My dad gave me the nickname the day I was born. Everyone in my family and the people I grew up with still call me by that name. My father never explained it to me. I've asked a few times, but he's always cagey about it. I have a feeling I don't want to know the truth about it.
Which hip-hop artist is your biggest inspiration and why?
I don't think I can name a single person, but I can name a single group: Ultramagnetic MCs. I think Kool Keith is the greatest and most innovative rapper ever. He did more to stretch the boundaries of what a rapper can do than anyone else I can think of. In the early days, he invented all sorts of delivery styles that soon became the norm. Before Keith, rapping was quite basic and followed the beat closely. But Keith was the first I ever heard to rhyme off-beat and to place the rhymes in all sorts of unexpected places. He also had (and still has) the most incredible imagination and he's always been very funny. He'd rap about brains and mangos and gerbils and shit.
But I also loved Ultra for the beats. They came along when sampling was just taking over from drum machines and synths. But they weren't just sampling James Brown like everyone else. Their stuff sounded like it was from outer space! The beats were so heavy and their sources were crazy-obscure. And I loved Moe Love's work on the turntables – it was amazing. It was very aggressive and even a bit sloppy, but in a way that I liked. Their music sounded like an onslaught. I couldn't get enough. Their first album, Critical Beatdown, blew my mind and is an undisputed classic, but I also love their second album, Funk Your Head Up. Most people – including the members of the group themselves – seem to hate that record. It does have a few stinkers on it. But songs like "Bust The Facts," for example, oh man.... For me, that's what hip-hop is all about. All hail Ultra.
Where is your favourite place to eat on this planet Earth and what are you having?
I've had amazing meals all over the world. There's a place in Shanghai called Southern Barbarian that absolutely blew my mind. There's a Spanish place in Galway, Ireland, of all places that has some of the best food I've ever eaten. Lahore Tikka Palace in Toronto is crazy-good. I could go on and on, but if I had to pick just one thing, I'd keep it simple. My favourite thing in the world is a cheeseburger from Shake Shack in New York City. Makes me weak just thinking about it. I don't know what their secret is. It's a very simple burger. But it's the best I ever had, by a mile.
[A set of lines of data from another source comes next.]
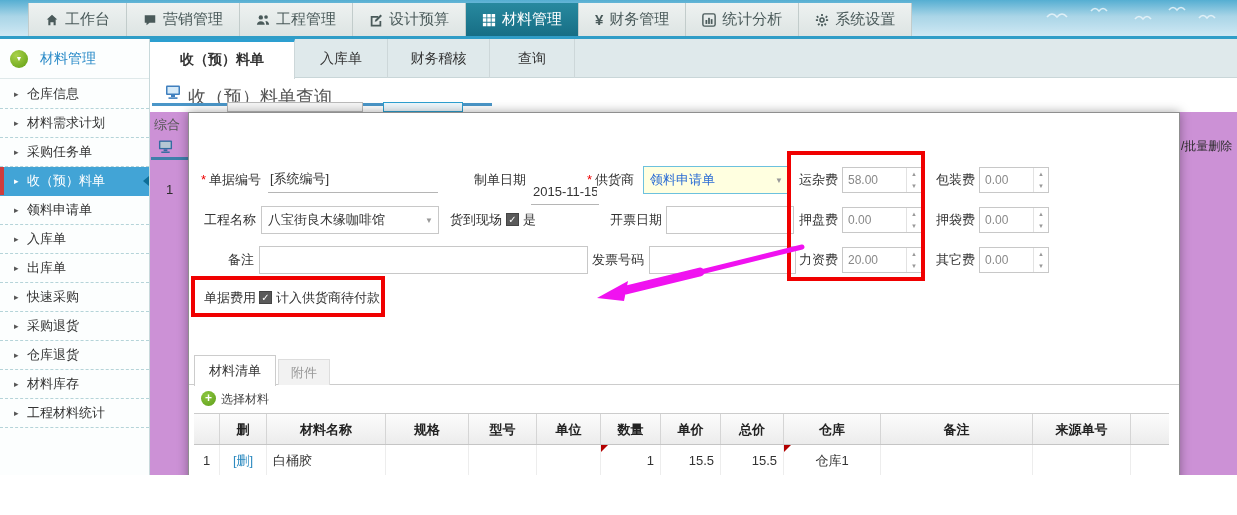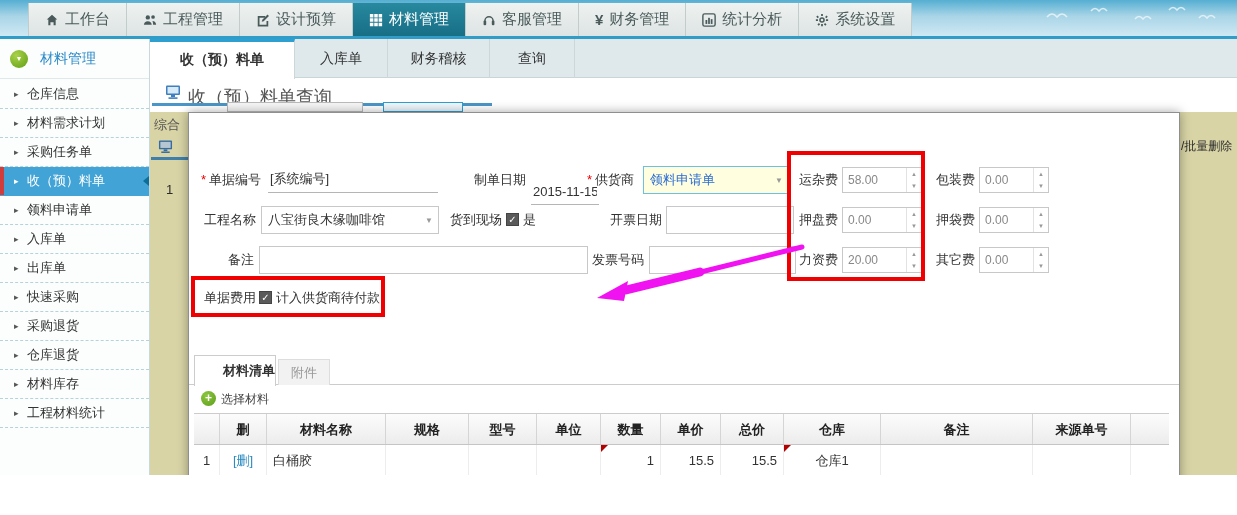"工作台" #app { background: #fef9c3 -> #f0abfc }
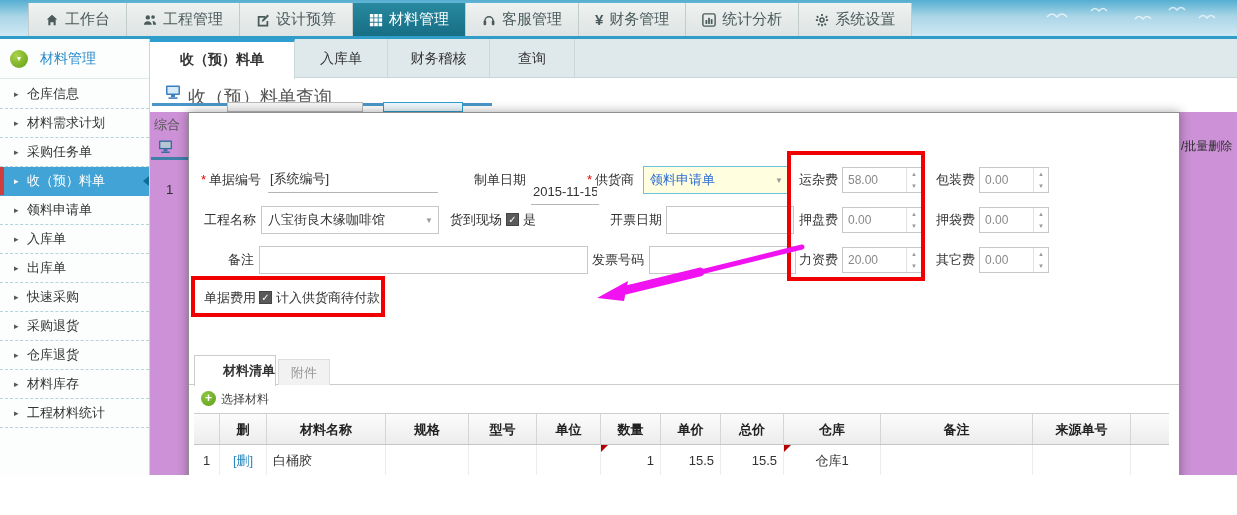"营销管理" div.nav-item { html: none -> <div> <svg> <path></path> </svg> <span>营销管理</span> </div> }
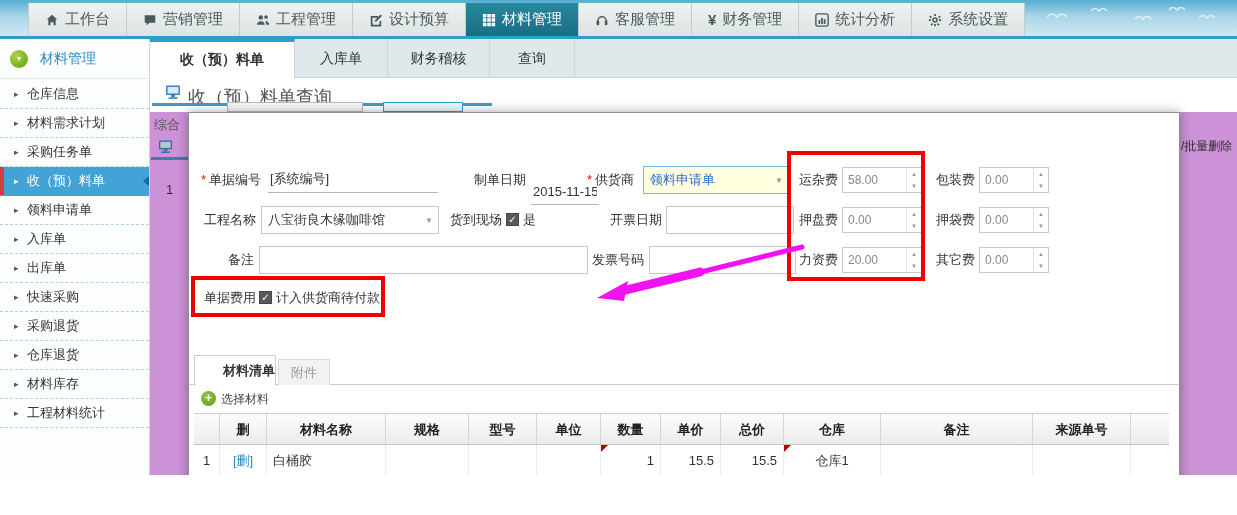"客服管理" div.nav-item { html: <div> <svg> <path></path> <rect></rect> <rect></rect> </svg> <span>客服管理</span> </div> -> none }
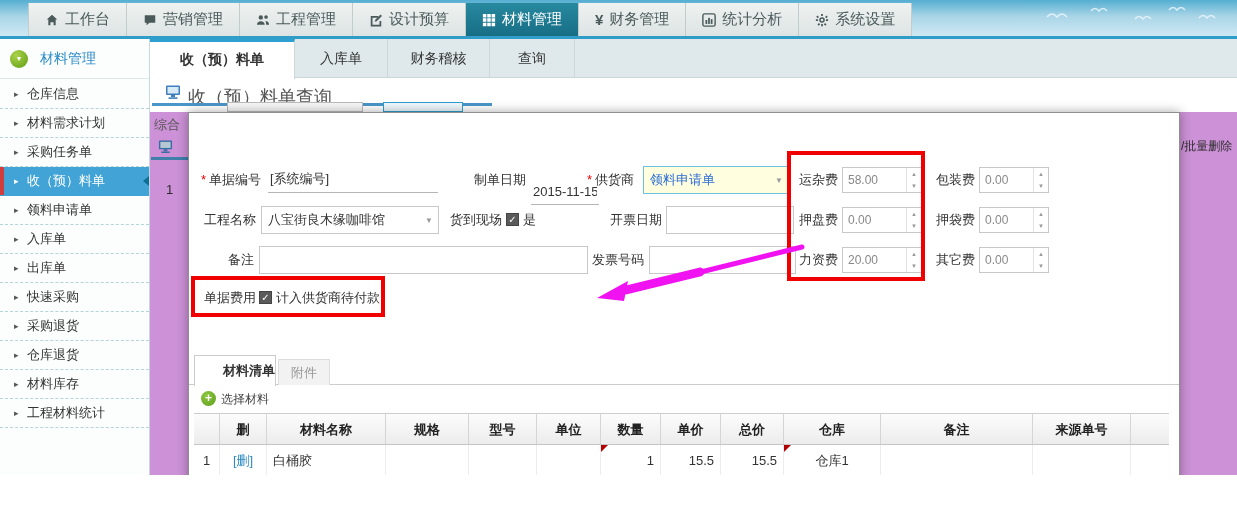"材料清单" .mtab1 { font-weight: bold -> normal; text-align: right -> center }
Which hip-hop artist would you most like to collaborate with?
I've been lucky enough to work with some of my favourites already. I'm a hardcore DJ nerd and I've been fortunate enough to have D-Styles work on a bunch of my songs. He's incredible. I think he's from another planet. I've recorded and shared a stage with a bunch of legends. But I haven't done anything with my idol, Kool Keith. I'd love to work with him, but I'd be afraid to ask.